Eurostat

Schweinebestände in der EU rückläufig

Eurostat hat die ersten Ergebnisse der Viehbestandserhebung von Ende 2021 in den Mitgliedstaaten veröffentlicht. Demnach nahm die Zahl der Schweine im Vorjahresvergleich um 6,4 % ab.

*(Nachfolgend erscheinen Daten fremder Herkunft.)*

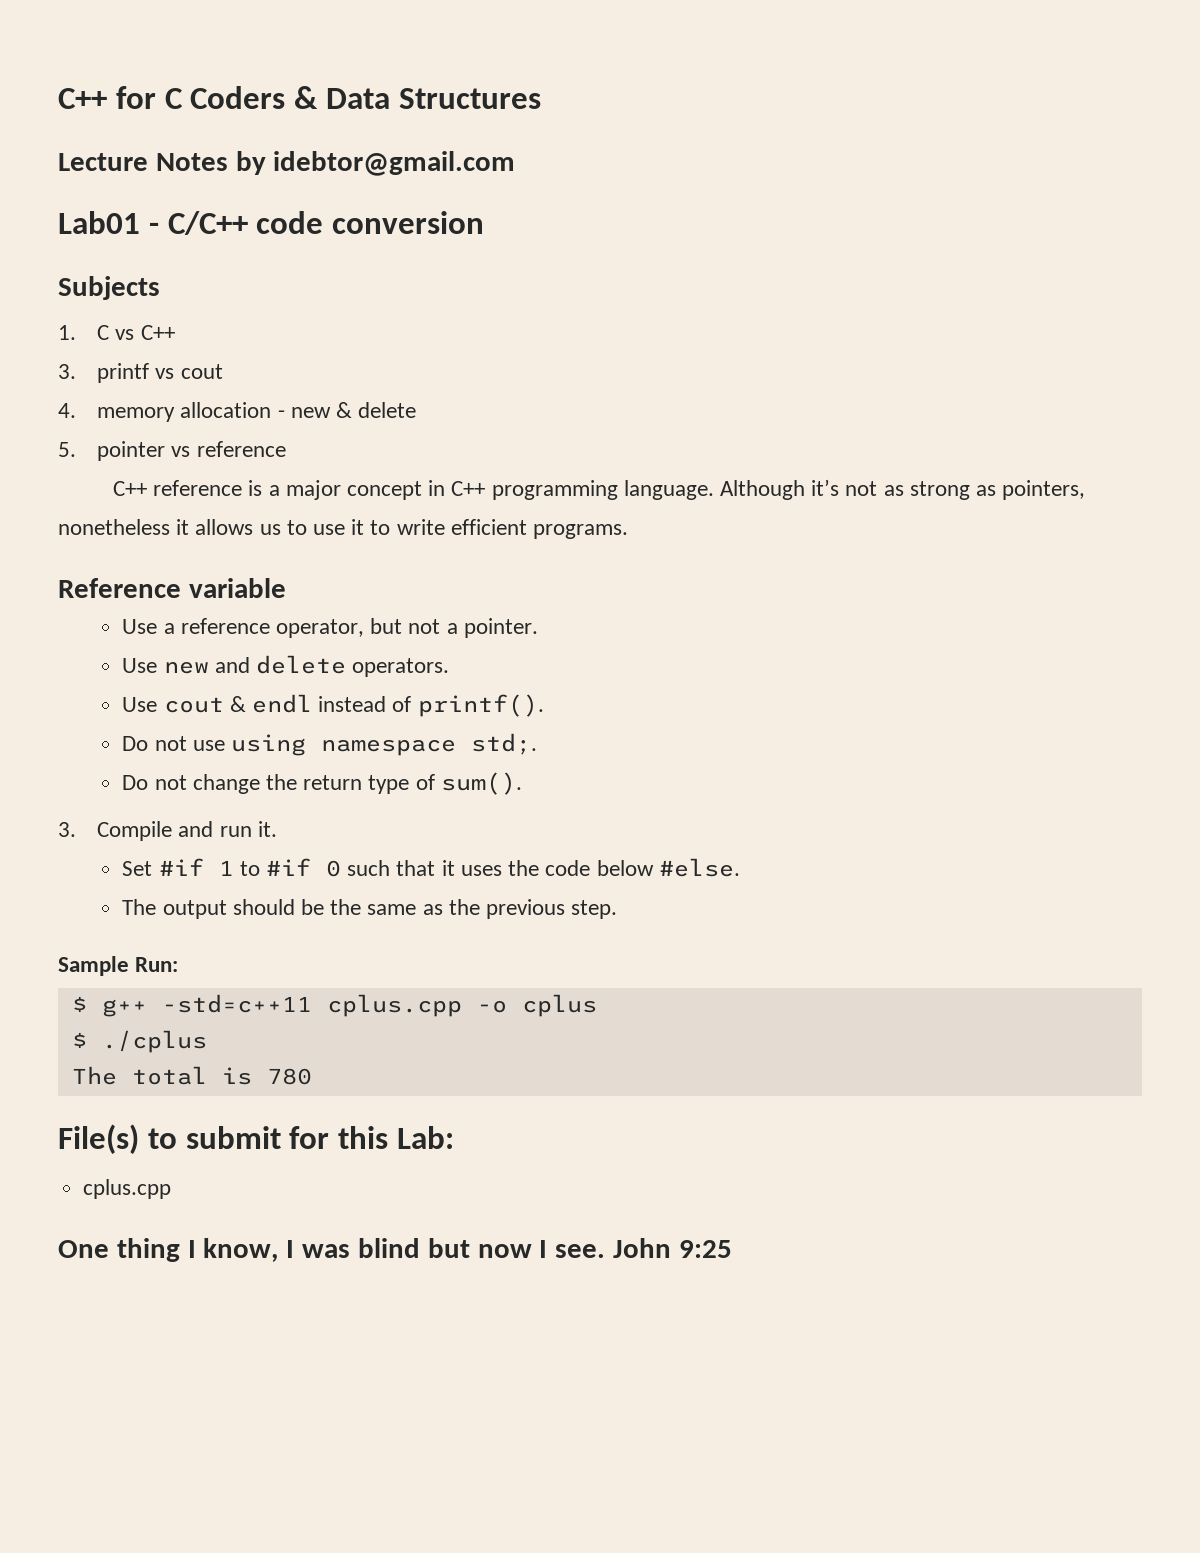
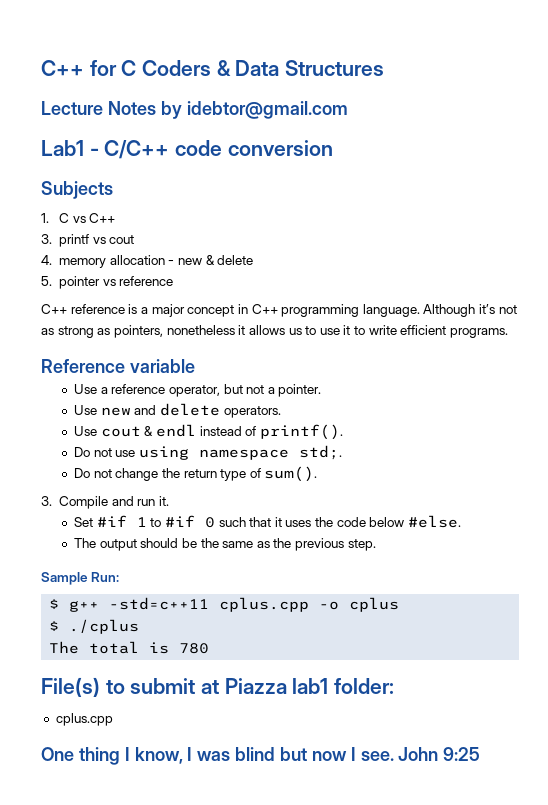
- Lab01 - C/C++ code conversion
+ Lab1 - C/C++ code conversion
- File(s) to submit for this Lab:
+ File(s) to submit at Piazza lab1 folder:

Viele Schweinehalter in der Europäischen Union haben offensichtlich auf die stark gestiegenen Produktionskosten bei anhaltend niedrigen Erzeugerpreisen im vergangenen Jahr reagiert und ihre Bestände spürbar abgestockt. Darauf deuten erste vorläufige Ergebnisse der Viehzählung vom November bzw. Dezember 2021 hin, die das Statistische Amt der Europäischen Union (Eurostat) jetzt für 14 der 27 Mitgliedstaaten veröffentlicht hat.

Gesamtbestand rückläufig

Demnach ist die Zahl der in diesen Ländern gehaltenen Schweine, die gut 60 % des EU-Gesamtbestandes repräsentieren, gegenüber der Vorjahreserhebung um 5,78 Mio. oder 6,4 % auf 84,06 Mio. Tiere gesunken. Die Zuchtsauenherde nahm dabei um 416 000 oder 6,2 % auf 6,31 Mio. Stück ab. Zu beachten ist bei diesen Daten allerdings, dass Spanien als der größte Schweineproduzent in der EU noch keine Zahlen gemeldet hat. Dortige Analysten erwarten mehrheitlich keinen größeren Rückgang der Viehzahlen. Laut den bisher vorliegenden Ergebnissen wurde - mit Ausnahme des wenig bedeutenden Zyperns - in allen EU-Staaten der Schweinebestand abgestockt.

Minus auch in Deutschland

Absolut gesehen fiel in Deutschland das Minus mit 2,45 Mio. oder 9,4 % auf 23,62 Mio. Tiere am größten aus. Relativ gesehen war der Einbruch in Polen mit 12,7 % auf 10,24 Mio. Stück jedoch noch stärker. Bei den größeren Produzentenländern wurde für die Niederlande ein Bestandsrückgang von 5,8 % auf 10,87 Mio. Schweine gemeldet; in Frankreich ging es um 3,4 % auf 12,94 Mio. Tiere nach unten. Zudem waren in Belgien 2,8 % weniger Tiere eingestallt. In Dänemark wurde der positive Trend der Vorjahre gebrochen, denn mit 13,15 Mio. Schweinen wurde das vergleichbare Niveau vom Dezember 2020 um 1,8 % unterschritten.

Weniger gedeckte Sauen

Ein ähnliches Bild wie im Gesamtbestand gab es auch bei der für die weitere Produktionsentwicklung wichtigen Zahl der Zuchtsauen. Hier sollen die polnischen Erzeuger laut den vorläufigen Daten von Eurostat binnen Jahresfrist ihre Herde um rund ein Fünftel auf nur noch 654.000 Tiere abgebaut haben. In Deutschland kam es gemessen am EU-Mittel ebenfalls zu einem überdurchschnittlichen Rückgang des Sauenbestandes, und zwar um 7,3 % auf 1,57 Mio. Stück. In Frankreich und Dänemark wurden 3,8 % beziehungsweise 3,0 % weniger Sauen als ein Jahr zuvor gezählt. Moderater fiel der Rückgang in den Niederlanden mit 1,8 % auf 910.000 Muttertiere aus.

Finnlands Herde wächst

Bisher einziges Land mit einem gemeldeten Zuwachs war Finnland, wo die Sauenherde im Vorjahresvergleich um 4,6 % auf 93.000 Tiere wuchs. Weil die Perspektiven für auskömmliche Ferkelpreise zum Erhebungszeitpunkt fehlten, lag die Zahl der gedeckten Sauen Ende 2021 um 7,0 % und damit deutlich unter dem Vorjahresniveau.

Auch 2022 Rückgang

Auch wenn noch Viehzählungsergebnisse aus mehreren Ländern fehlen, vor allem Spanien, zeichnet sich schon jetzt für 2022 ein spürbarer Rückgang der EU-Schweinefleischerzeugung ab. Dafür spricht auch, dass der Bestand an Läufern zwischen 20 kg und 50 kg zum Zählzeitpunkt um 1,2 Mio. Stück oder 6,4 % geringer war als zwölf Monate zuvor. Die Zahl der Ferkel unter 20 kg, die ab März als Schlachtschweine auf den Markt kommen dürften, fiel um gut 1,4 Mio. Tiere oder 5,0 % kleiner aus.